Coluche, c’est l’histoire d’un mec d’Antoine de Caunes
Bon, alors, encore un biopic, putain, vous nous faites chier avec les biopic, on en a marre de suivre l’itinéraire des artistes dont on nous explique que la sensibilité vient du fait que la mère était peleuse de nèfles les jours pairs et prostituée pour unijambiste les jours impairs et qu’un soir sur deux, la famille devait se contenter d’un bol de terre accompagné d’une demie-semelle de tong en guise de pitance. Jusqu’à ce que, ô, miracle, un charitable imprésario nullement appâté par le gain voie dans les yeux de Ray-Edith-Johnny qu’il est artiste, lui, un vrai, un ouf malade.

Ici, c’est Coluche. Bon, on l’aime bien Coluche, c’était un bon gars, il nous faisait marrer, même s’il était un peu con. Puis de toute façon, il fait partie de ces gens qu’apparemment, on n’a pas le droit de pas aimer. Le film, déjà, a l’intelligence de n’être que sur la vraie-fausse-vraie candidature présidentielle du sieur Colucci, période qui résume on ne peut mieux le personnage. Donc, déjà, on n’a pas à subir des histoires d’enfance à gerber des « biopic » habituels. Mais d’ailleurs, Coluche, l’histoire d’un mec, est-ce que c’est vraiment un biopic?

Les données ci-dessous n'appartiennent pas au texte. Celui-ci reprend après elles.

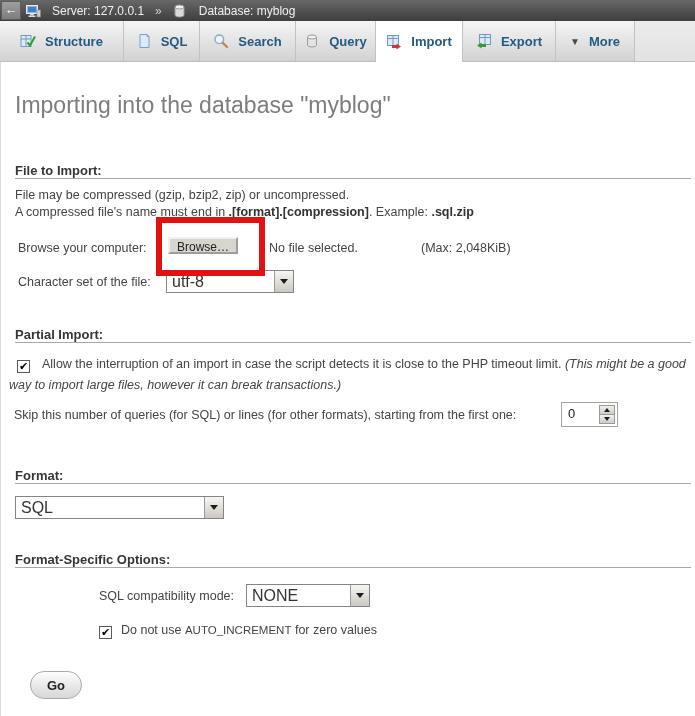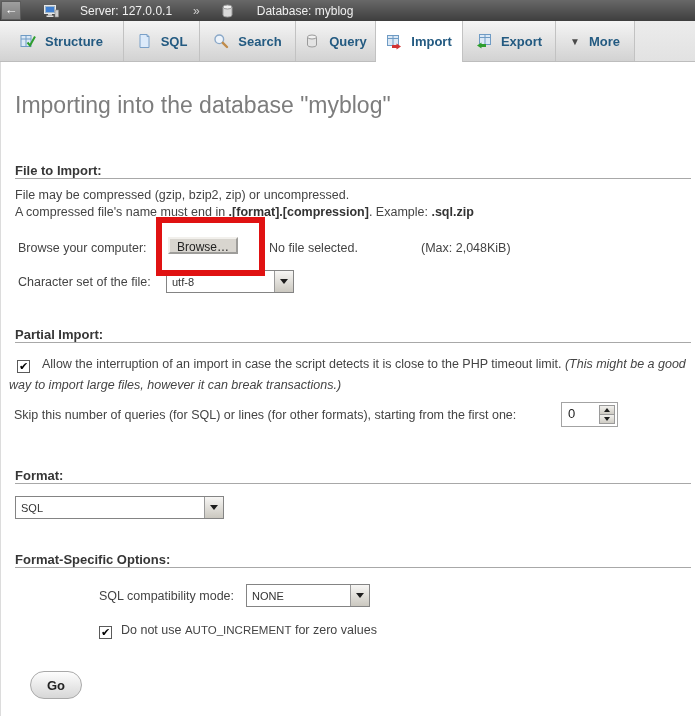"Server: 127.0.0.1" .crumb { gap: 21px -> 11px; margin-left: 23px -> 5px }
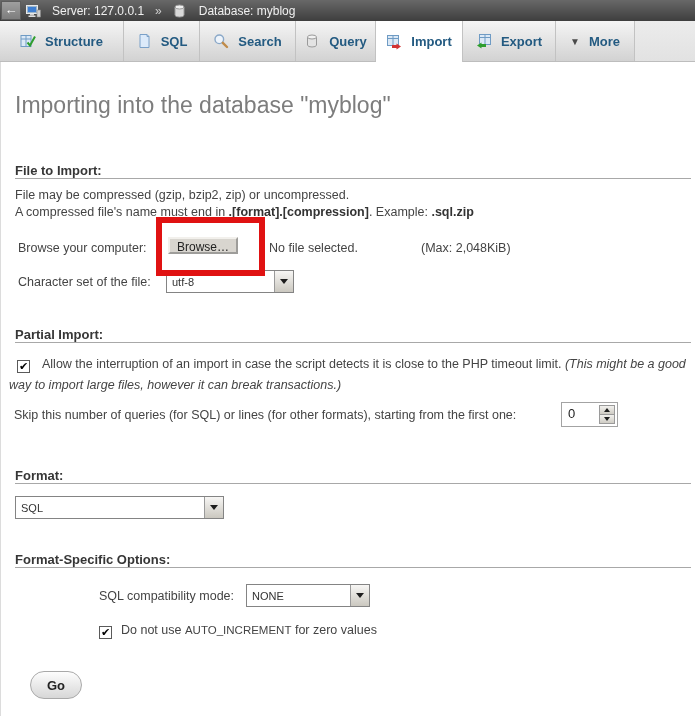"utf-8" .sel-val { font-size: 11px -> 16px }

Certes, le film parle de Coluche, tourne autour de lui, d’un moment de l’histoire récente de France dont il est l’instigateur, mais est-ce que le seul but du film est de parler de lui? Non, je dirais pas seulement, et c’est peut-être là l’intérêt du film. Souvenez-vous, le début des années 80, le dégoût du Giscardisme, l’espoir de tout les gauchistes qui croient que le grand soir arrive avec Mitterrand alors que le monde est en plein dans le reaganisme à outrance. Dans ce contexte-là, un trublion décide de foutre le bordel et de se présenter. Ça part d’une bonne intention, Coluche, il est pas méchant, il veut juste déconner et faire parler des gens dont ont parle pas.
Seulement, au fur et à mesure, il se rend compte qu’il a dépassé une certaine borne, déconné avec un truc trop sérieux, joué avec des espoirs de gens qui en avaient vraiment besoin. C’est peut-être ça, l’histoire de Coluche, l’histoire d’un mec qui peut pas s’empêcher d’aller trop loin.
Bon, si le film est intéressant, il est loin d’être exempt de défauts. François-Xavier Demaison est inégal. Parfois complètement bluffant en Coluche, parfois trop dans l’imitation plus que le jeu. Il reste que sa performance est, par exemple, bien meilleure que celle de Marion Cotillard en Piaf (mais par exemple, moins bien que Michel Bouquet en Mitterrand).
On a une galerie de second-rôles assez inégaux, aussi, du bluffant au pas terrible. On a ainsi un génial Professeur Choron, un Reiser par Alexandre Astier assez bonnard, mais à côté de ça, un Olivier Gourmet et une Léa Drucker tout juste comme il faut en Paul Lederman et en femme de Coluche, et des trucs assez nuls (comme un caméo de la femme du réalisateur en présentatrice TV. Bon, j’aime bien Daphné Roulier, mais quand même…).
Cette plongée dans les années pré-Mitterrand, un moment de la vie d’un mec qui sait pas y faire quand il veut bien faire, sans le prendre pour un sacro-saint artiste intouchable, tout ça fait qu’on s’y emmerde quand même vachement moins qu’à La Môme. A voir, donc, sans s’attendre à un chef-d’oeuvre du siècle non plus.